Sempre gostei da força contida nas palavras do Torga.
Um homem que decide reinventar-se com nome de urze rasteira, resistente aos ventos, capaz de sobreviver às violências da intempérie, só podia responder a um apelo telúrico.
A poesia nunca cessará de me fascinar pela capacidade que tem de franquear as portas da alma e do mundo como nenhuma outra arte.

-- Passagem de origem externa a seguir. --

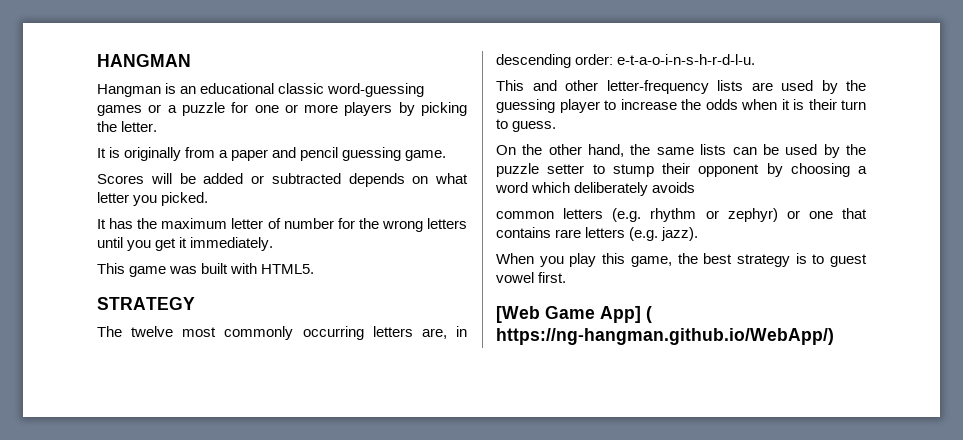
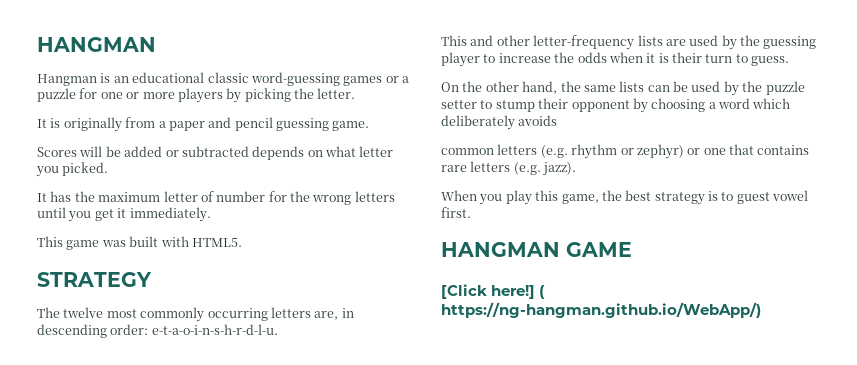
[496,306,641,323] [Web Game App] -> [441,242,632,257] [441,284,536,299] HANGMAN GAME // [Click here!]

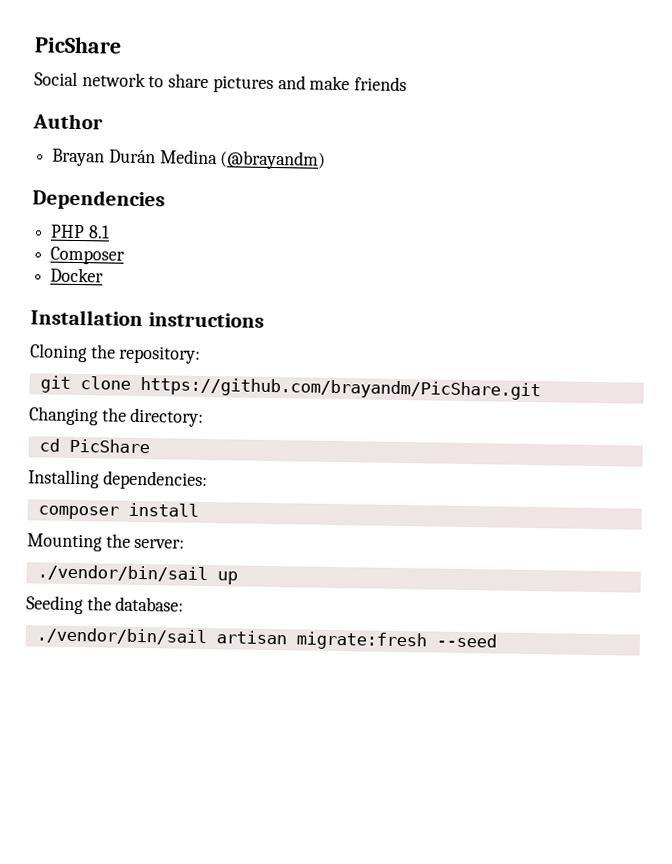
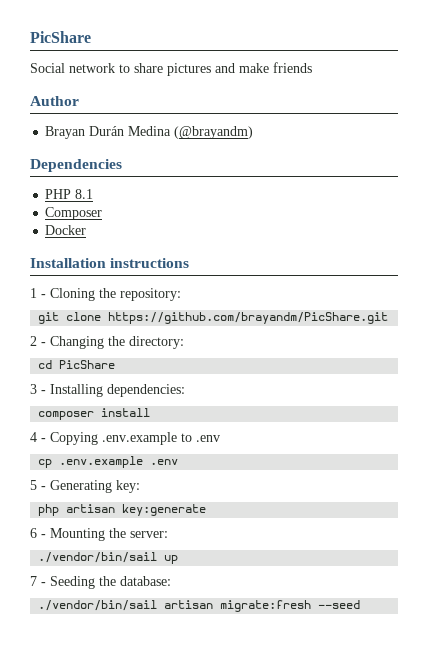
(264, 320) none -> [30,288,46,298] 1 -
(541, 388) none -> [30,336,46,346] 2 -
(150, 446) none -> [30,384,46,394] 3 -
(199, 509) none -> [30,432,220,445] [38,456,179,468] [30,480,140,493] [38,504,207,516] [30,528,46,538] 4 - Copying .env.example to .env // cp .env.example .env // 5 - Generating key: // php artisan key:generate // 6 -
(238, 578) none -> [30,576,46,586] 7 -

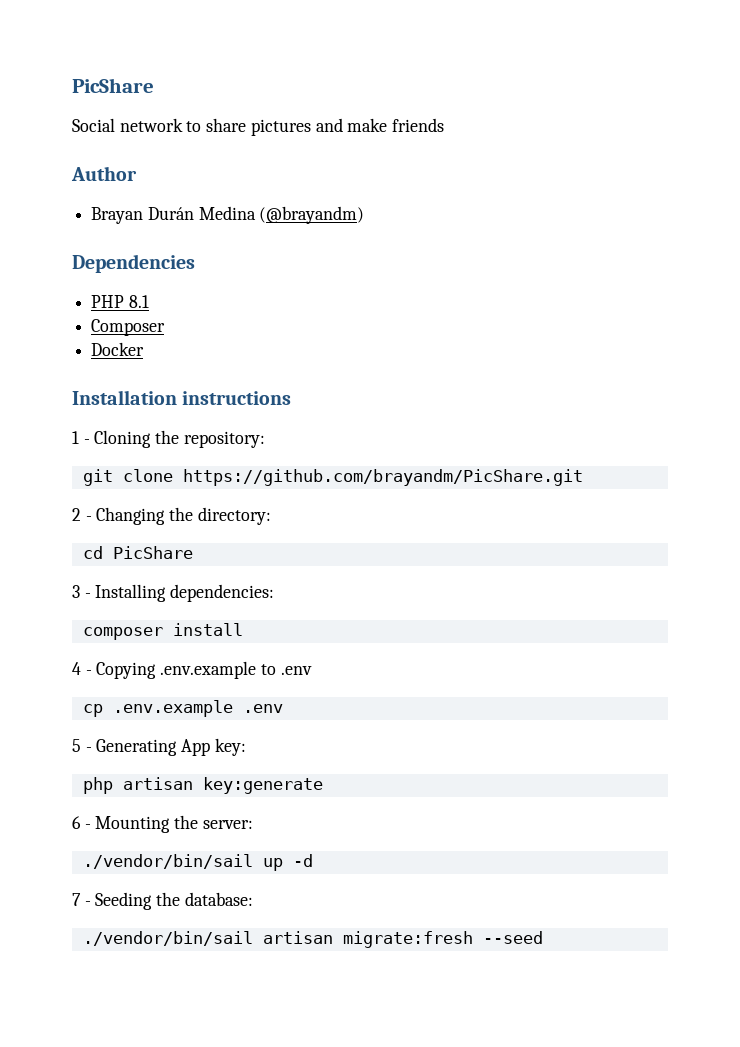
(112, 486) none -> [181,739,211,756] App
(179, 559) none -> [292,854,313,867] -d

A palavra esgrimida como arma nas múltiplas batalhas da condição humana.
Orfeu Rebelde
Orfeu rebelde, canto como sou:
Canto como um possesso
Que na casca do tempo, a canivete,
Gravasse a fúria de cada momento;
Canto, a ver se o meu canto compromete
A eternidade no meu sofrimento.
Outros, felizes, sejam rouxinóis...
Eu ergo a voz assim, num desafio:
Que o céu e a terra, pedras conjugadas
Do moinho cruel que me tritura,
Saibam que ha' gritos como há nortadas,
Violências famintas de ternura.
Bicho instintivo que adivinha a morte
No corpo dum poeta que a recusa,
Canto como quem usa
Os versos em legitima defesa.
Canto, sem perguntar à Musa
Se o canto é de terror ou de beleza.